The World Federation One Stop Fiqh

Ruling 12

If for a period of time a mukallaf performs his actions without following a mujtahid, there are two situations to consider: the first is that his actions were in actual fact correctly performed, or they happened to be in accordance with the fatwa of a mujtahid who at present could be his marjaʿ;8 in this case, his actions are valid (ṣaḥīḥ). The second is that he was inculpably ignorant (al‐jāhil al‐qāṣir),9 and his defective actions were not elemental actions (arkān)10 and suchlike; in this case as well, his actions are valid.
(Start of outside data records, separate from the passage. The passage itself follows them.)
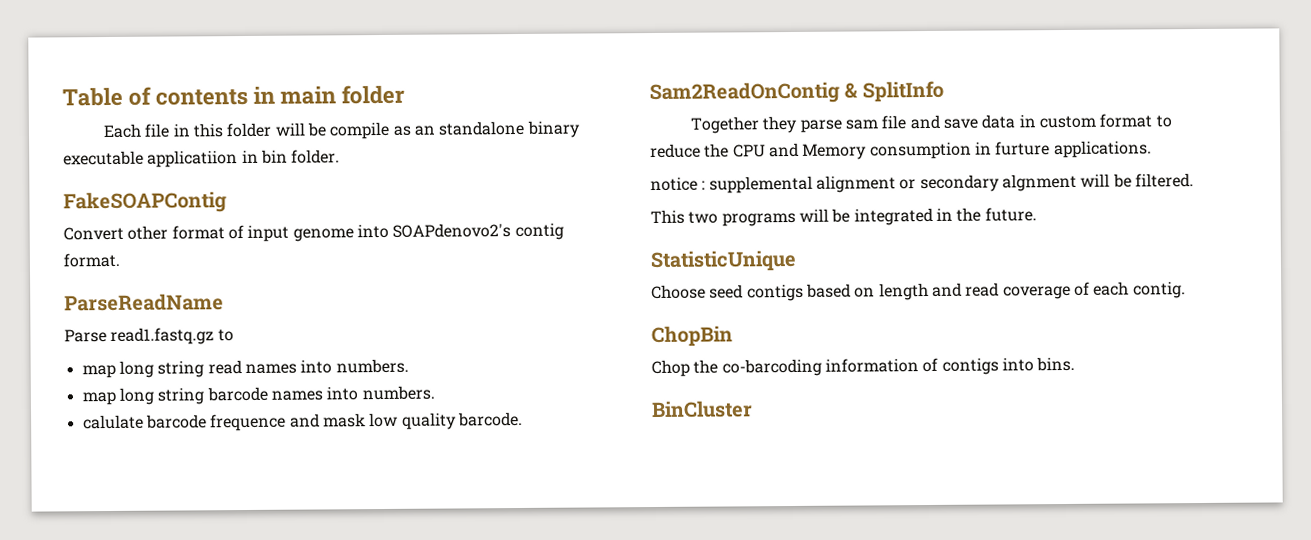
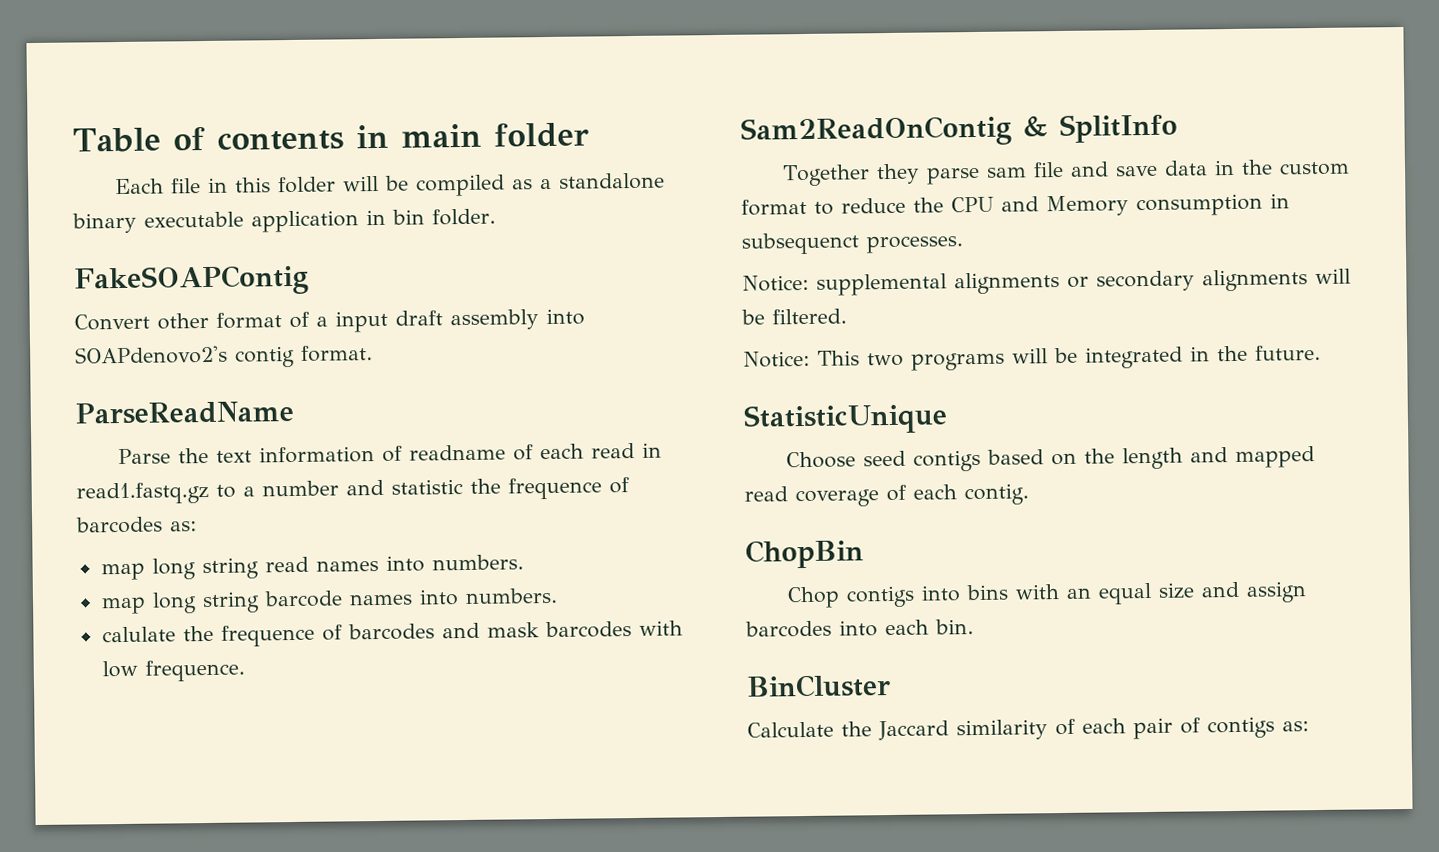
- Each file in this folder will be compile as an standalone binary executable applicatiion in bin folder.
+ Each file in this folder will be compiled as a standalone binary executable application in bin folder.
- Convert other format of input genome into SOAPdenovo2's contig format.
+ Convert other format of a input draft assembly into SOAPdenovo2's contig format.
- Parse read1.fastq.gz to
+ Parse the text information of readname of each read in read1.fastq.gz to a number and statistic the frequence of barcodes as:
- calulate barcode frequence and mask low quality barcode.
+ calulate the frequence of barcodes and mask barcodes with low frequence.
- Together they parse sam file and save data in custom format to reduce the CPU and Memory consumption in furture applications.
- notice : supplemental alignment or secondary algnment will be filtered.
+ Together they parse sam file and save data in the custom format to reduce the CPU and Memory consumption in subsequenct processes.
+ Notice: supplemental alignments or secondary alignments will be filtered.
- This two programs will be integrated in the future.
+ Notice: This two programs will be integrated in the future.
- Choose seed contigs based on length and read coverage of each contig.
+ Choose seed contigs based on the length and mapped read coverage of each contig.
- Chop the co-barcoding information of contigs into bins.
+ Chop contigs into bins with an equal size and assign barcodes into each bin.
  BinCluster
+ Calculate the Jaccard similarity of each pair of contigs as:

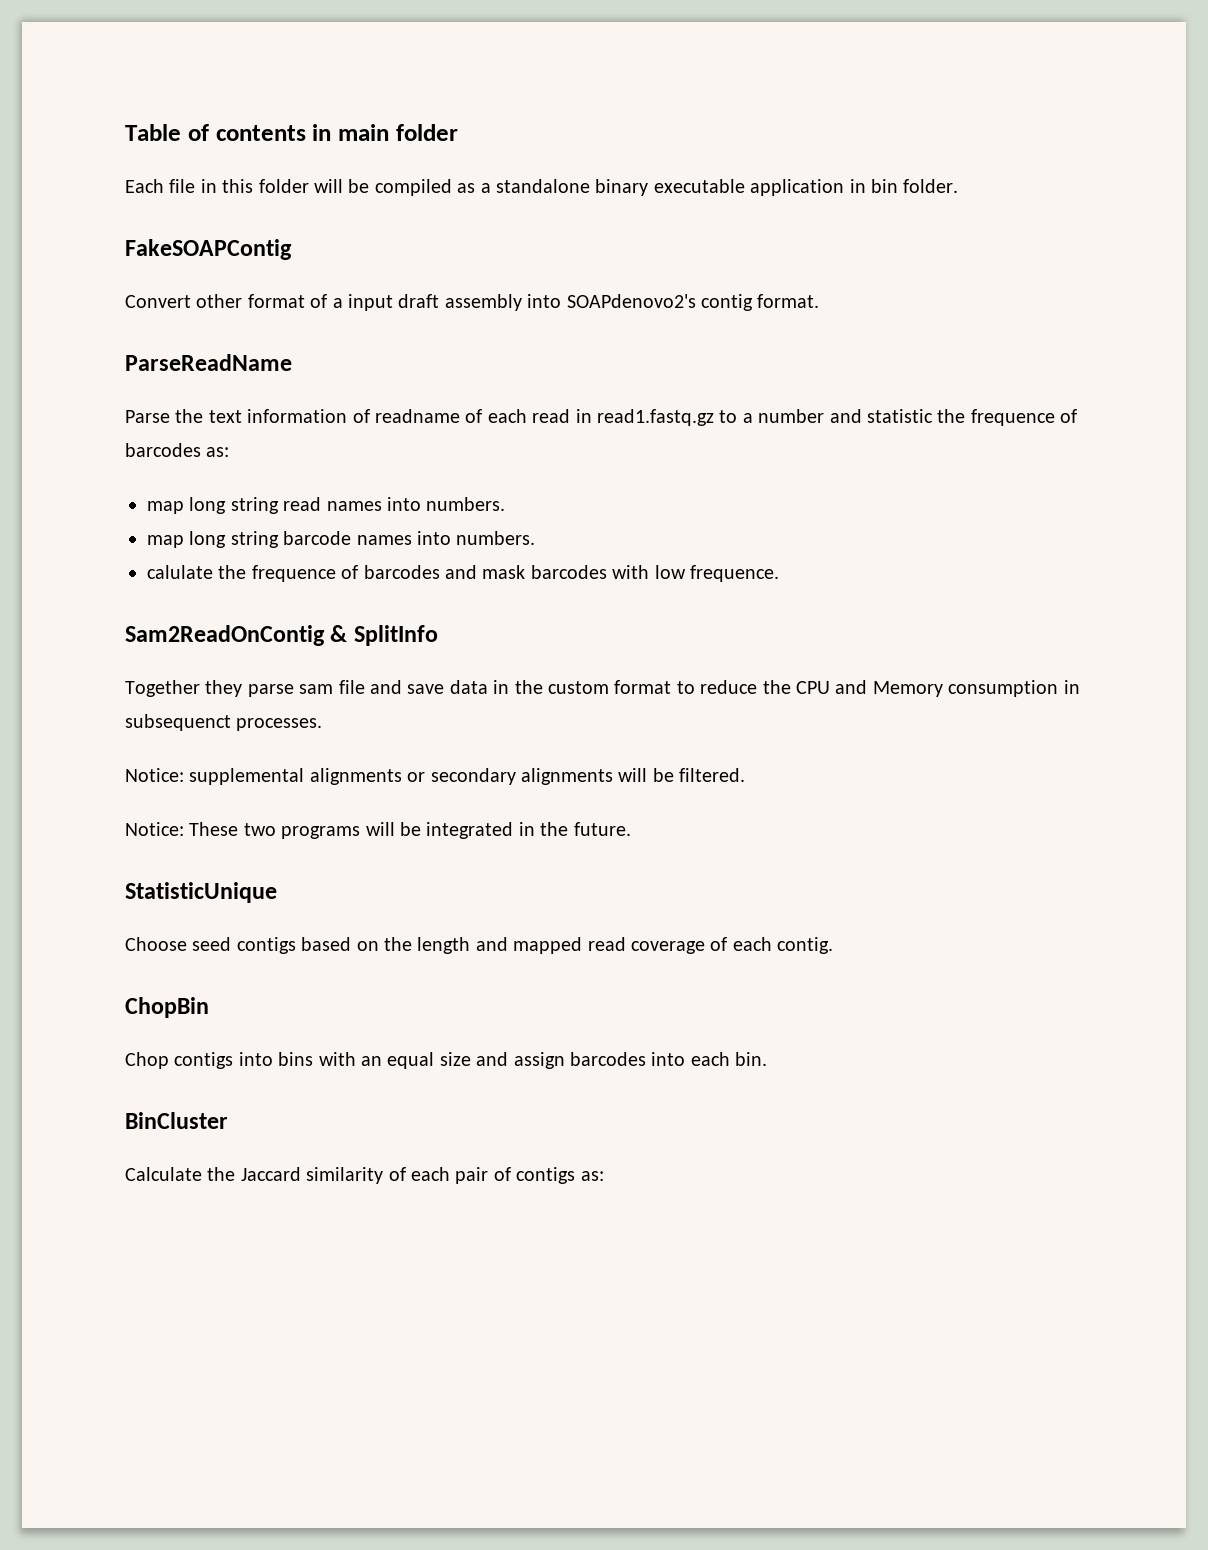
- Notice: This two programs will be integrated in the future.
+ Notice: These two programs will be integrated in the future.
Similarly, [one’s actions are deemed to be valid] if he was culpably ignorant (al‐jāhil al‐muqaṣṣir)11 and his defective actions were of the type that if performed unknowingly they are valid, such as reciting [Sūrat al-Ḥamd and the second surah in prayers] aloud (jahr) instead of reciting them in a whisper (ikhfāt), or vice versa.12

Similarly, if a person does not know how he performed his actions, they are deemed to have been performed correctly, apart from a few cases that are mentioned in Minhāj al-Ṣāliḥīn.13

It is worth mentioning that with regard to many of the recommended acts (mustaḥabbāt) mentioned in this manual, their recommendation is based on ‘the principle of leniency in evidence for recommended acts’ (qāʿidat al-tasāmuḥ fī adillat al-sunan).14 As we do not regard this to be an established principle, if a mukallaf wishes to perform these acts it is necessary he do so ‘rajāʾan’, i.e. in the hope that they are desired by Allah. The rule regarding many disapproved acts (makrūhāt) is the same, meaning that the mukallaf should avoid doing them ‘rajāʾan’, i.e. in the hope that their avoidance is desired by Allah.15

8. A marjaʿ is a jurist who has the necessary qualifications to be followed in matters of Islamic jurisprudence (fiqh). See Ruling 2.
9. ‘Inculpably ignorant’ (al‐jāhil al‐qāṣir) is a term used to refer to someone who has a valid excuse for not knowing; for example, he relied upon something that he thought was authoritative but in fact was not.
10. Arkān is plural of rukn and refers to the elemental components of ritual acts of worship. There are specific rules that govern the validity of ritual acts of worship if a rukn is omitted or added. For example, with regard to prayers, the omission of a rukn renders the prayer invalid (bāṭil). See Ruling 928.
11. ‘Culpably ignorant’ (al‐jāhil al‐muqaṣṣir) is a term used to refer to someone who does not have a valid excuse for not knowing; for example, he was careless in learning religious laws.
12. See Ruling 981.
13. Minhāj al‐Ṣāliḥīn is al-Sayyid al-Sistani’s more detailed work on Islamic law.
14. According to this principle, traditions attributed to an Infallible (maʿṣūm) whose chains of transmission are weak can be relied upon if these traditions state a certain act merits reward and there is no evidence to indicate it is not permitted.
15. In Islamic jurisprudence, when a jurist declares something ‘mustaḥabb’ or ‘makrūh’, it means that in his or her opinion the action has an established legal status, i.e. it is something that the sharia has legislated as being ‘recommended’ or ‘disapproved’. A jurist will only make such a declaration if he or she is convinced that there is sufficiently strong evidence to support it. If, on the other hand, the jurist deems the evidence weak but finds no reason to suggest the act should not be performed / avoided, then he or she may say, just as al-Sayyid al-Sistani has done here, that it can still be enacted but with the intention of ‘rajāʾ’ (shorter form of ‘rajāʾ al-maṭlūbiyyah’), i.e. in the hope that it is desired by Allah. In this way, the jurist has not attributed something to the sharia that may not have actually been sanctioned by it, nor has he or she dissuaded their followers from performing / avoiding the action just in case in reality it is something that has been divinely legislated and carries with it abundant blessings and rewards.